‘Whitechapel Fatberg’: Last Piece Of The Infamous 130-Ton Sewer Clog Live-Streamed By London Museum

'This thing is like a piece of 21st-century archaeology,' said museum curator Andy Holbrook.

Piece of the Whitechapel fatberg on display at the Museum on London, as part of the "Fatberg!" exhibit.
Matt Dunham / AP Images

'This thing is like a piece of 21st-century archaeology,' said museum curator Andy Holbrook.

Last year, the world gaped in awe as Thames Water employees discovered a “monstrous” mass of congealed excrement and waste blocking a Victorian-era sewer tunnel in the east side of London, in the Whitechapel area.

Dubbed the “Whitechapel fatberg,” this historic sewage clog was probably the largest one ever found and measured 250 meters (820 feet) in length, weighing 130 tons (260,000 pounds). In other words, it was longer than two football fields and weighed about as much as 11 double-decker buses, Ars Technica reported in September.

Now, a piece of that hardened blob of excrement and waste that Londoners have flushed down the drain, including condoms, diapers, and wet wipes glued together by fats and oils, is being live-streamed by the Museum of London as a prized artifact — a putrid, metaphorical memento of life in the 21st century.

“This thing is like a piece of 21st-century archaeology,” museum curator Andy Holbrook said in a statement, noting that the fatberg “kind of appeals to the child-like sense of things that are gross.”

According to Ars Technica, the museum convinced Thames Water to hand over the last remaining chunks of the Whitechapel fatberg after the London utility company spent nine grueling weeks dismantling the mammoth sewer clog. Museum curators walked away with two pieces of festering sewage, one about the size of the shoebox and the other a little smaller, while Thames Water plans to turn the rest of the fatberg into 100,000 liters (26,400 gallons) of biodiesel.

Originally displayed in the museum as part of a special “Fatberg!” exhibit from February 9 until July 1, the last remains of the fatberg have now been moved into storage. But the show is far from being over, as anyone who’s still obsessed with the Whitechapel sewage monstrosity can tune in on the museum’s website, and watch the FatCam live-stream (available below) to see what’s going on with the last surviving pieces of the fatberg.

“We always knew, I think, that it would have been a quirky story,” said Holbrook, who is the collection care manager of the museum’s Department of Conservation and Collection Care.
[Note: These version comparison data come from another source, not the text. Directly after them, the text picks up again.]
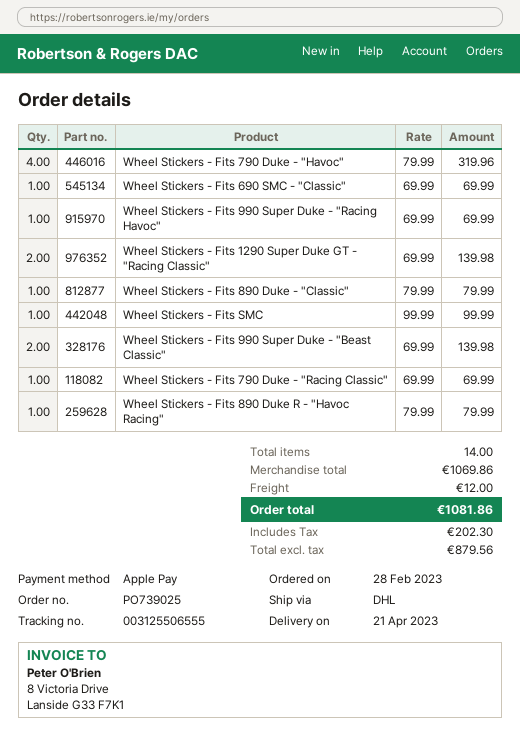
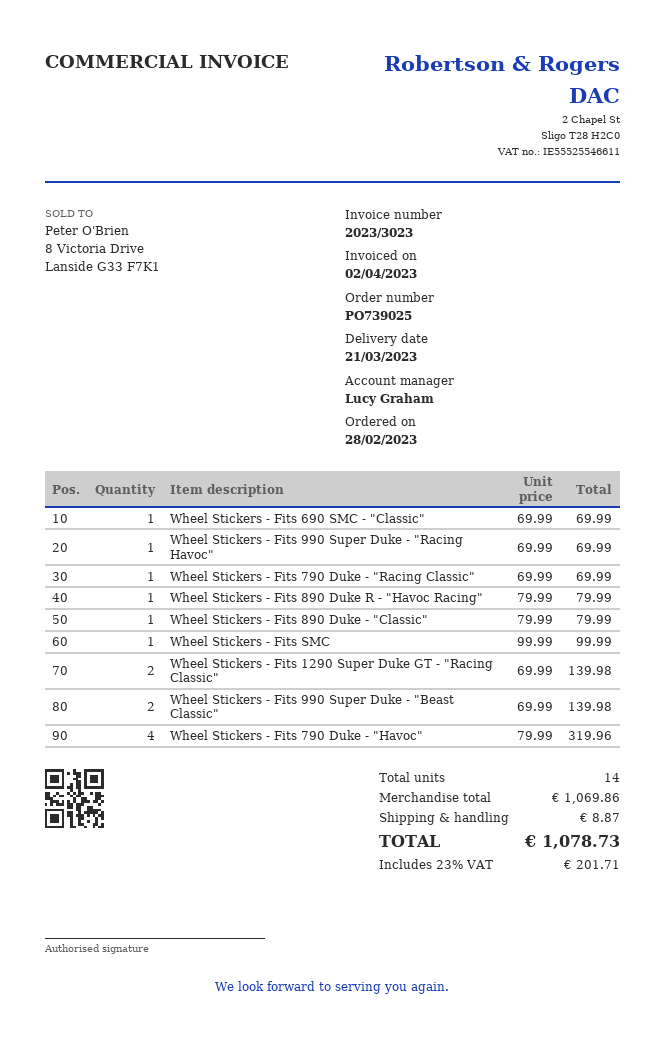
delivery date: 2023-04-21 -> 2023-03-21
shipping: 12.00 -> 8.87
tax: 202.30 -> 201.71
total: 1081.86 -> 1078.73

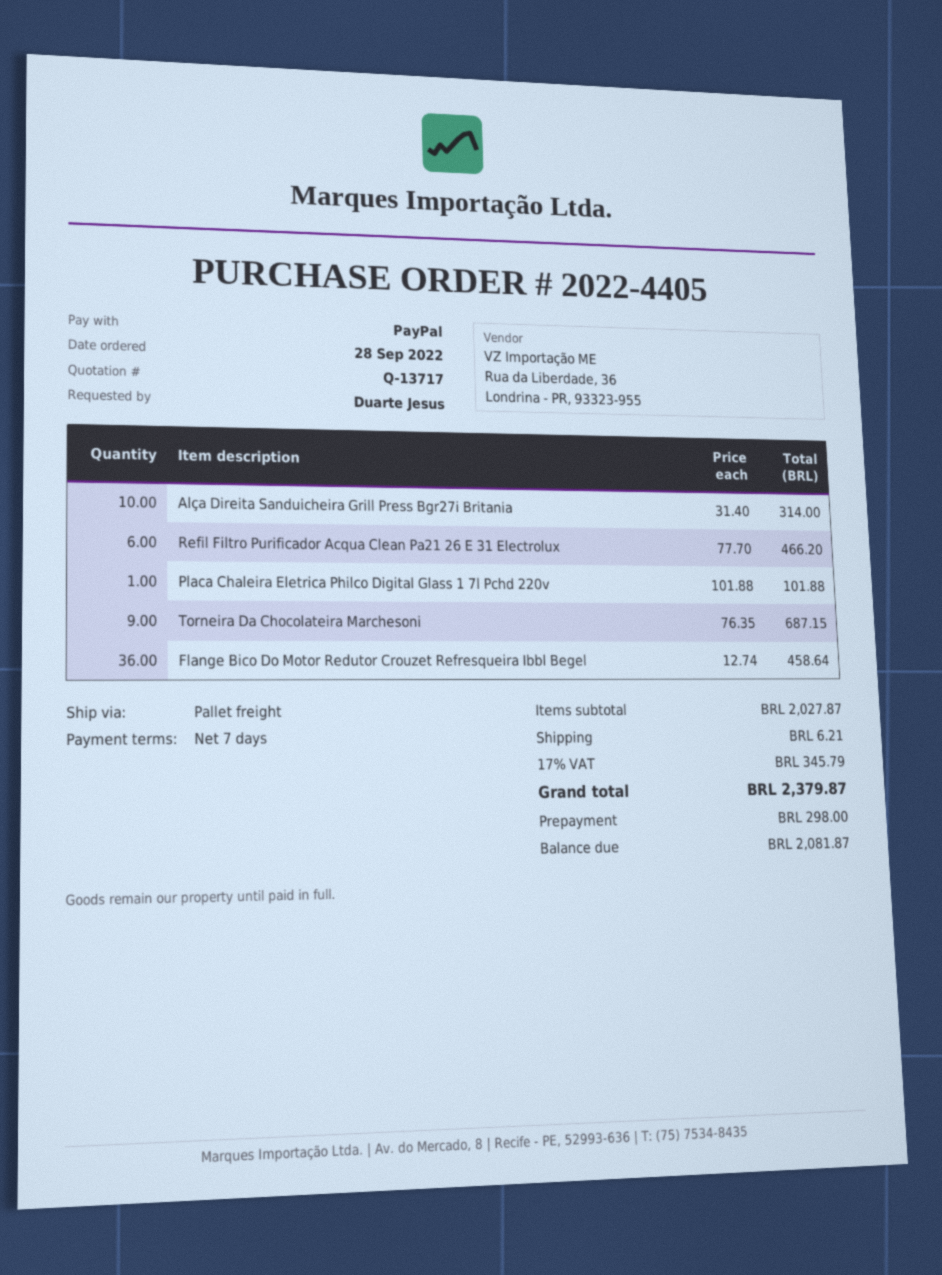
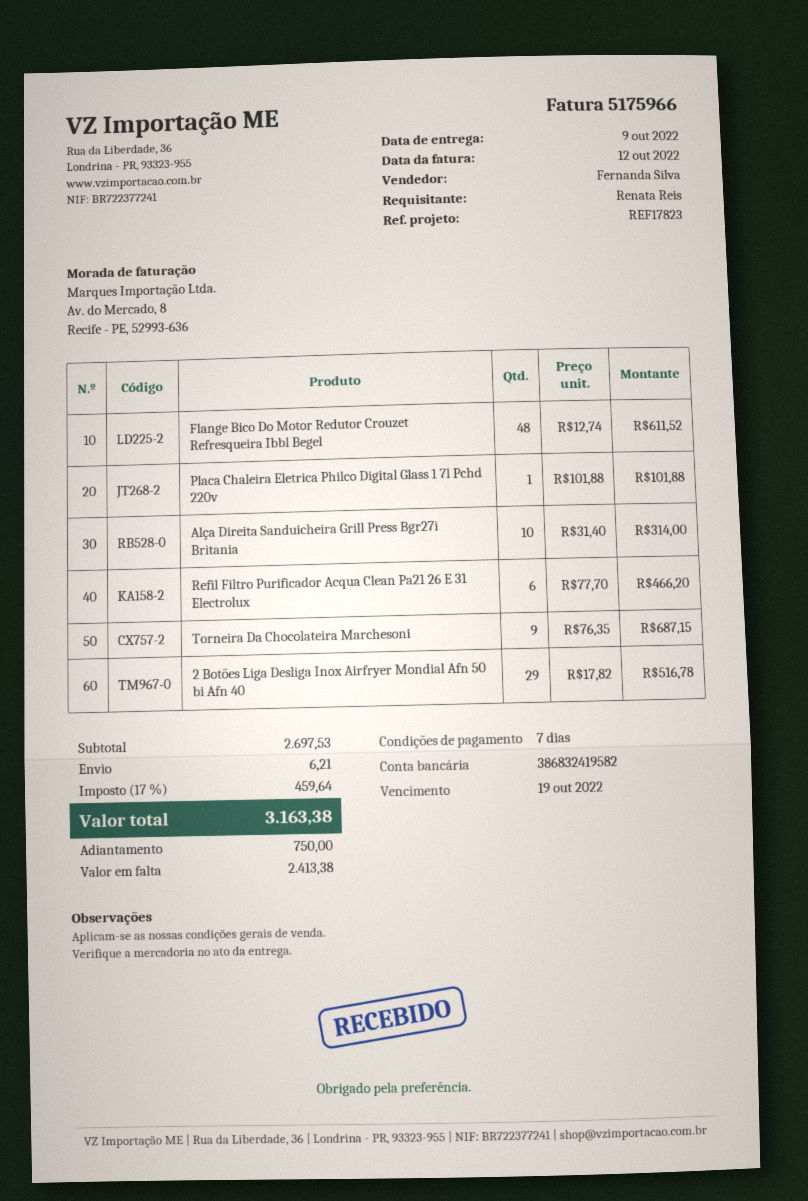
ordered by: Duarte Jesus -> Renata Reis
Flange Bico Do Motor Redutor Crouzet Refresqueira Ibbl Begel: 36 x 12.74 = 458.64 -> 48 x 12.74 = 611.52
2 Botões Liga Desliga Inox Airfryer Mondial Afn 50 bi Afn 40: none -> 29 x 17.82 = 516.78
subtotal: 2027.87 -> 2697.53
tax: 17% = 345.79 -> 17% = 459.64
total: 2379.87 -> 3163.38
deposit: 298.00 -> 750.00
balance: 2081.87 -> 2413.38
Since the “Fatberg!” exhibit was a resounding success, the museum decided to acquire the samples and make them part of its permanent collection.

“The highly toxic pieces of sewage will be stored in quarantine at the museum’s store, alongside artefacts from across London’s history. We’ve also created a bespoke case, fitted with a camera, to live-stream it at all times for the world to see,” the Museum of London announced on Tuesday.

Last piece of the Whitechapel fatberg.
A piece of the Whitechapel fatberg, displayed at the Museum of London as part of the ‘Fatberg!’ exhibit. Matt Dunham / AP Images

And, believe it or not, the fetid samples have been through quite an exciting time, going through changes and displaying new features that have been the talk of the fatberg-enthusiast community.

Once a brown, fecal color, the fatberg pieces turned bone-like ivory and changed their smell from pungent, raw sewage to a “damp Victorian basement,” notes Ars Tehnica. But that’s not all that happened.

“Whilst on display the fatberg hatched flies, sweated and changed color,” stated museum officials. “Since going off display, the fatberg has started to grow an unusual and toxic mold, in the form of visible yellow pustules. Our collections care team has identified this as aspergillus.”

A chemical analysis of the sample revealed that the main ingredient in this fatberg recipe is palmitic acid, an unsaturated fat found in butter, palm oil, and olive oil, as well as in meat and dairy products. The theory is that the Whitechapel fatberg grew to its historic size due to a mixture of fat from cooking residue, flushed down the drain by a number of households. This substance saponified (turned to soap) on contact with calcium deposits, and glued itself onto the sewer walls, trapping all the other unsanitary ingredients into a “monstrous mass” — the largest fatberg to date.